WHAT TO DO. Give again, word for word, each line of the data from the first through the one containing "Все лица Генерального". Pictures stay out.

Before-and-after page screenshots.
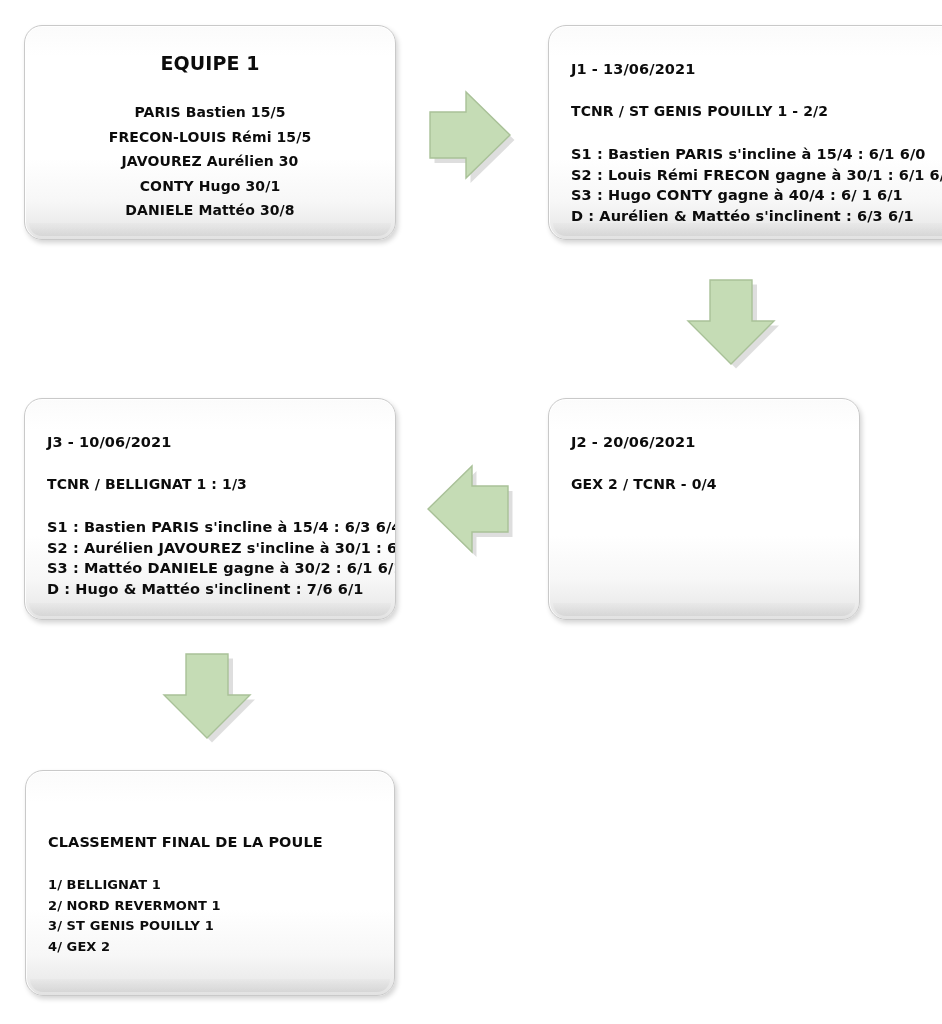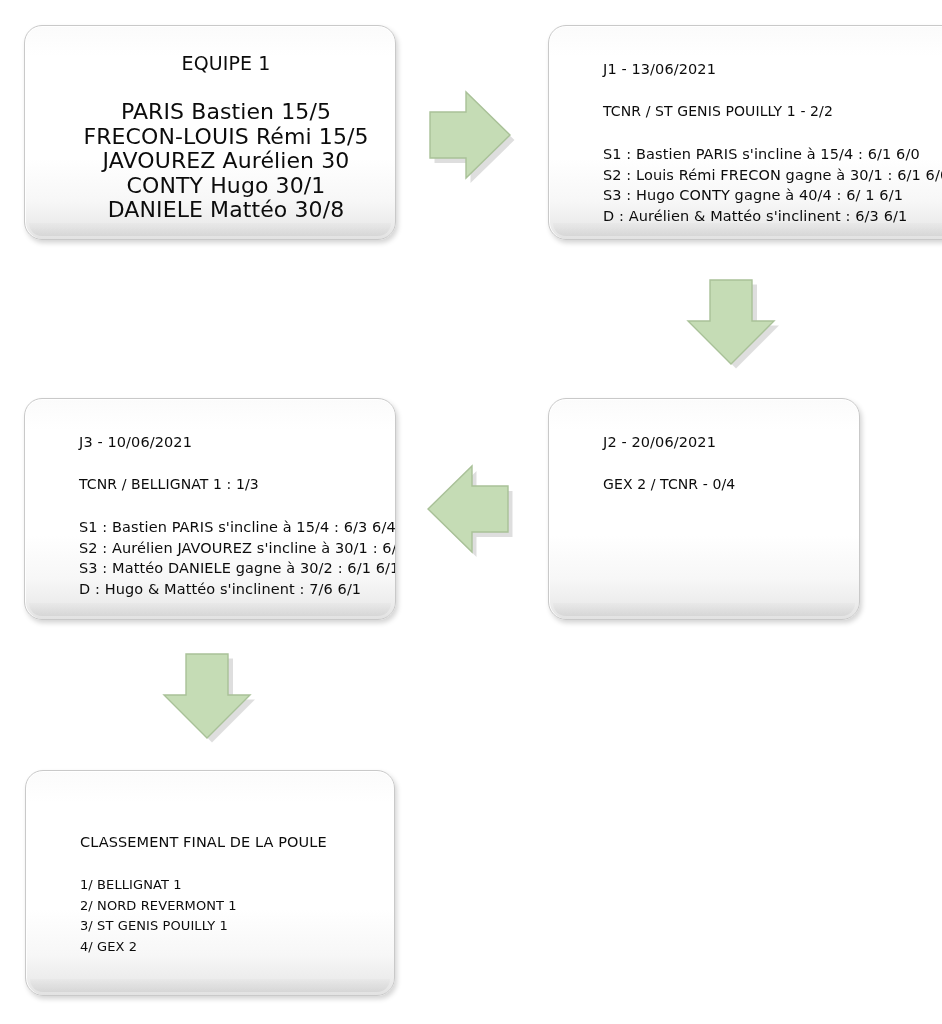"EQUIPE 1" .line { font-weight: normal -> bold; margin-left: 32px -> none }
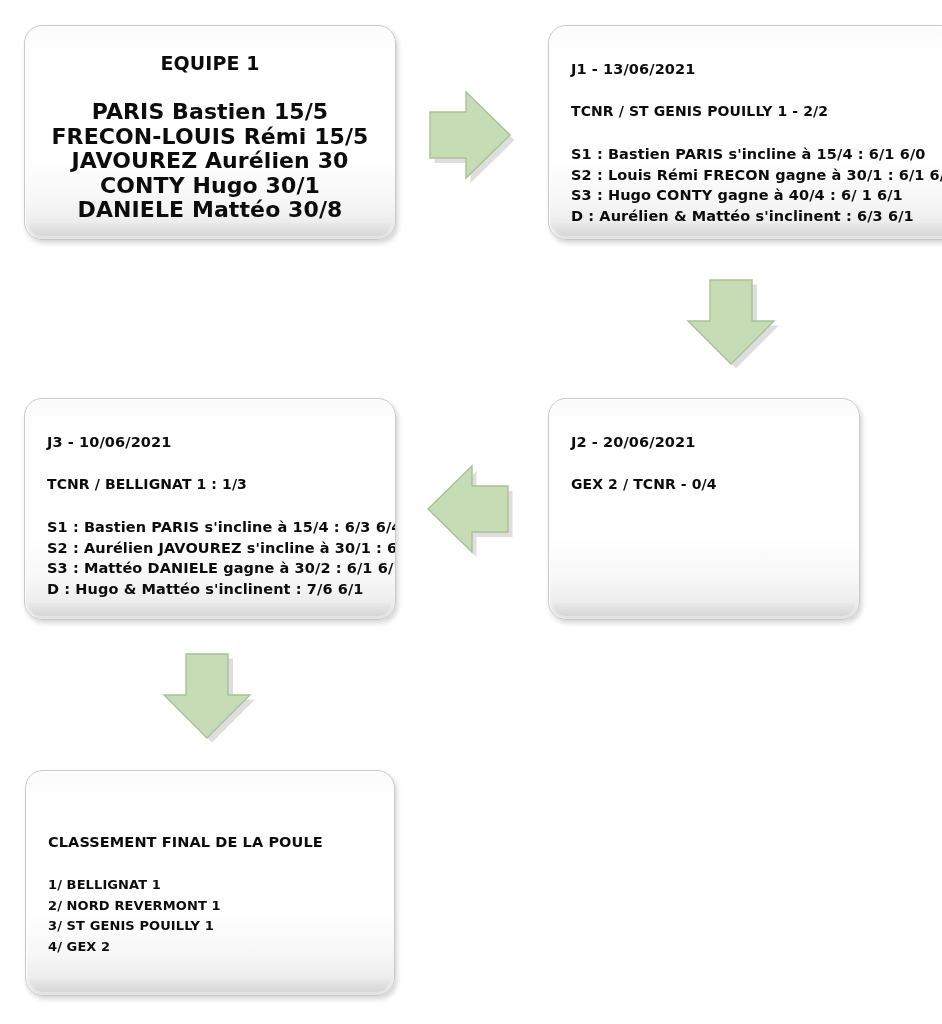"PARIS Bastien 15/5" #card-team .player { font-size: 22px -> 14px }
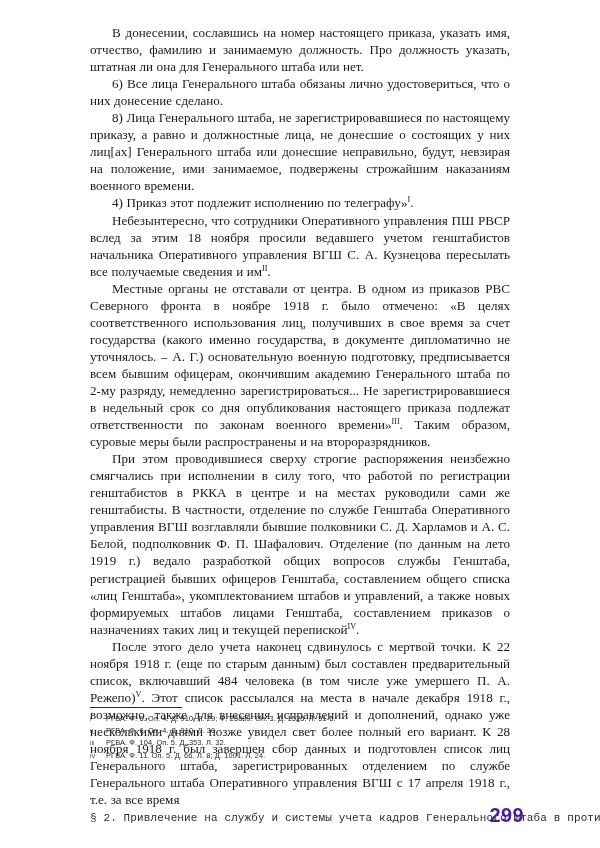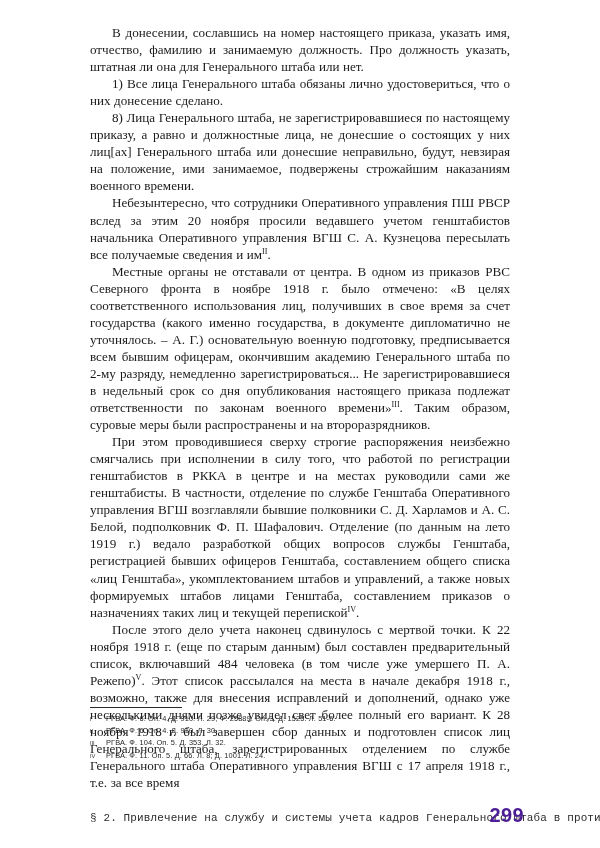"1) Все лица Генерального штаба" p.para { text: 1 -> 6 }
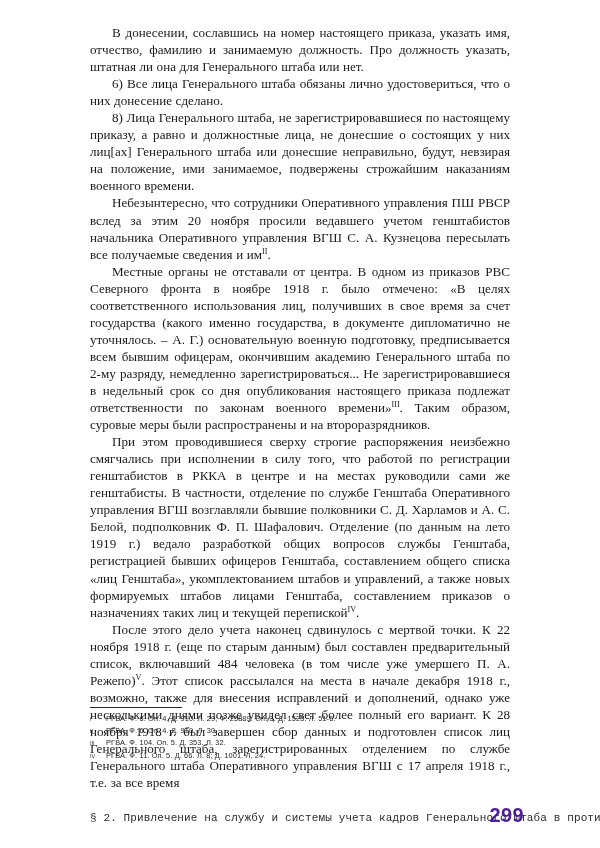"4) Приказ этот подлежит исполнению" p.para { html: none -> <p><span>4) Приказ этот подлежит исполнению по телеграфу»</span><sup>I</sup><span>.</span></p> }
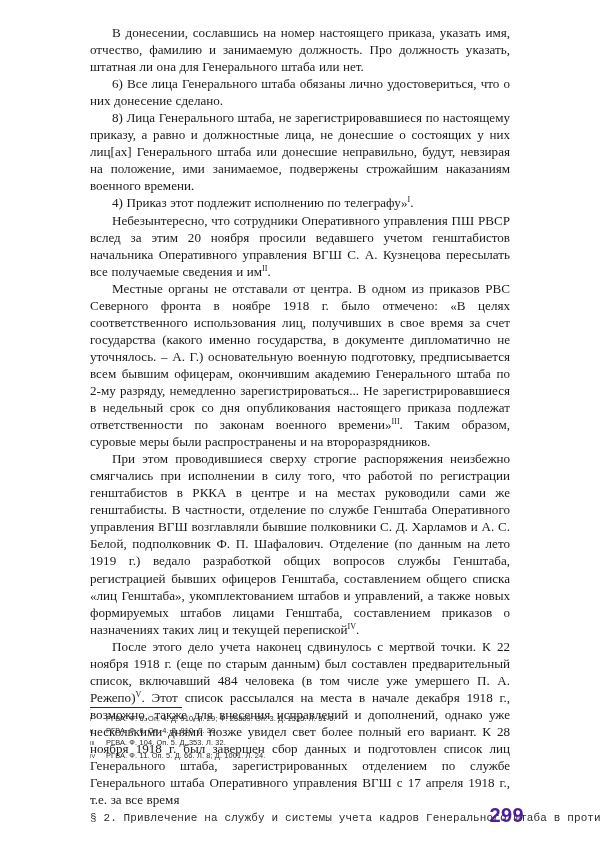"Небезынтересно, что сотрудники" span { text: 20 -> 18 }
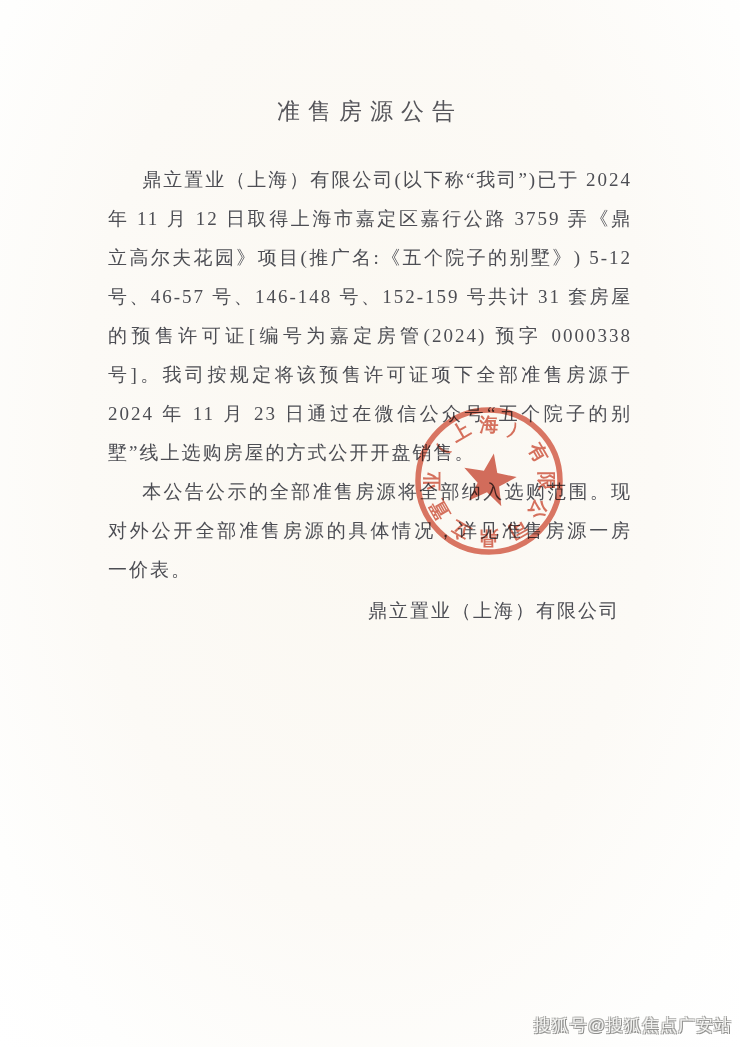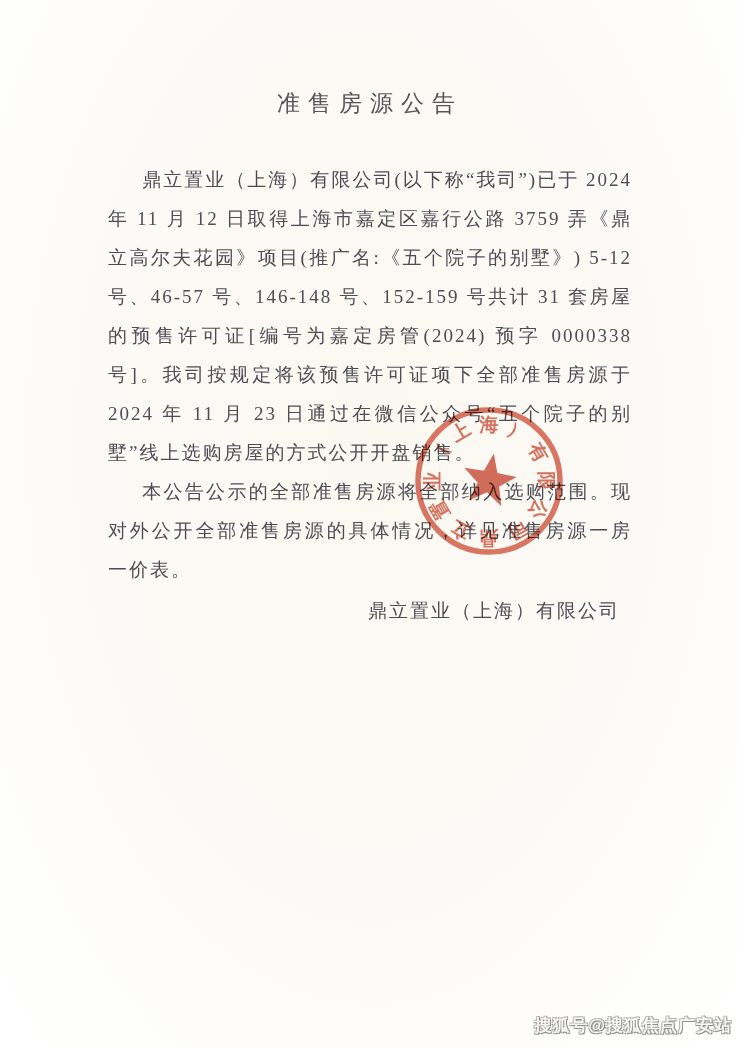"准售房源公告" .title { top: 88px -> 96px }
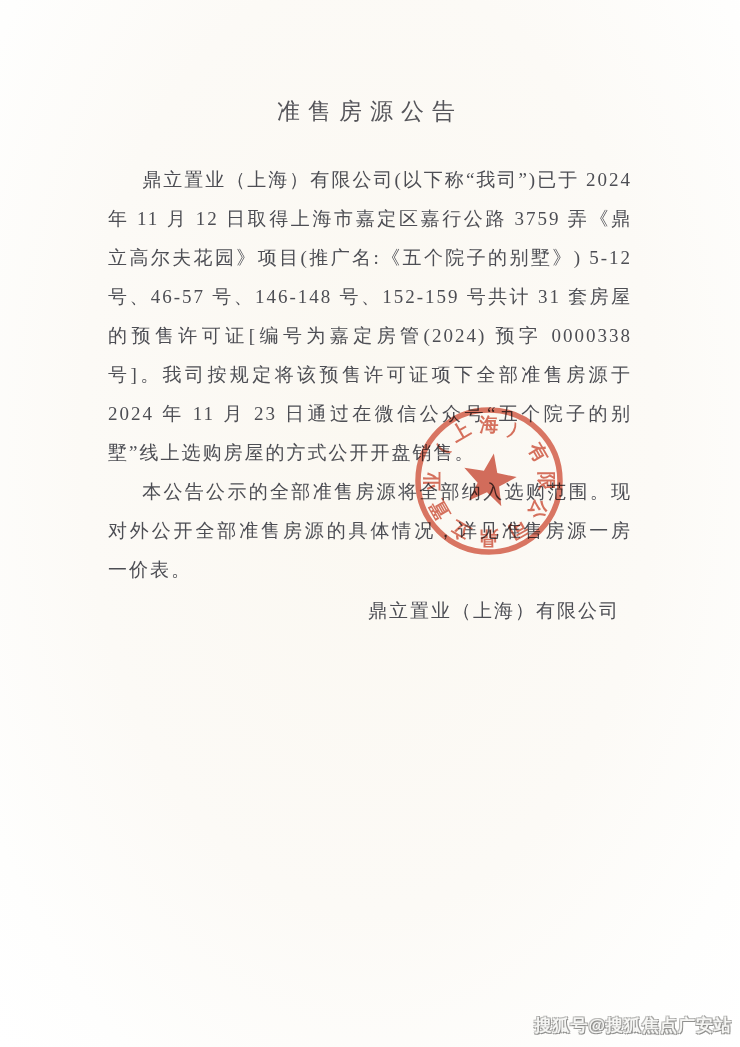"搜狐号@搜狐焦点广安站" .watermark { font-weight: bold -> normal }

FINISHED TASK.
"EQUIPE 1" .line { font-weight: normal -> bold; margin-left: 32px -> none }
"PARIS Bastien 15/5" #card-team .player { font-size: 22px -> 14px }
"1) Все лица Генерального штаба" p.para { text: 1 -> 6 }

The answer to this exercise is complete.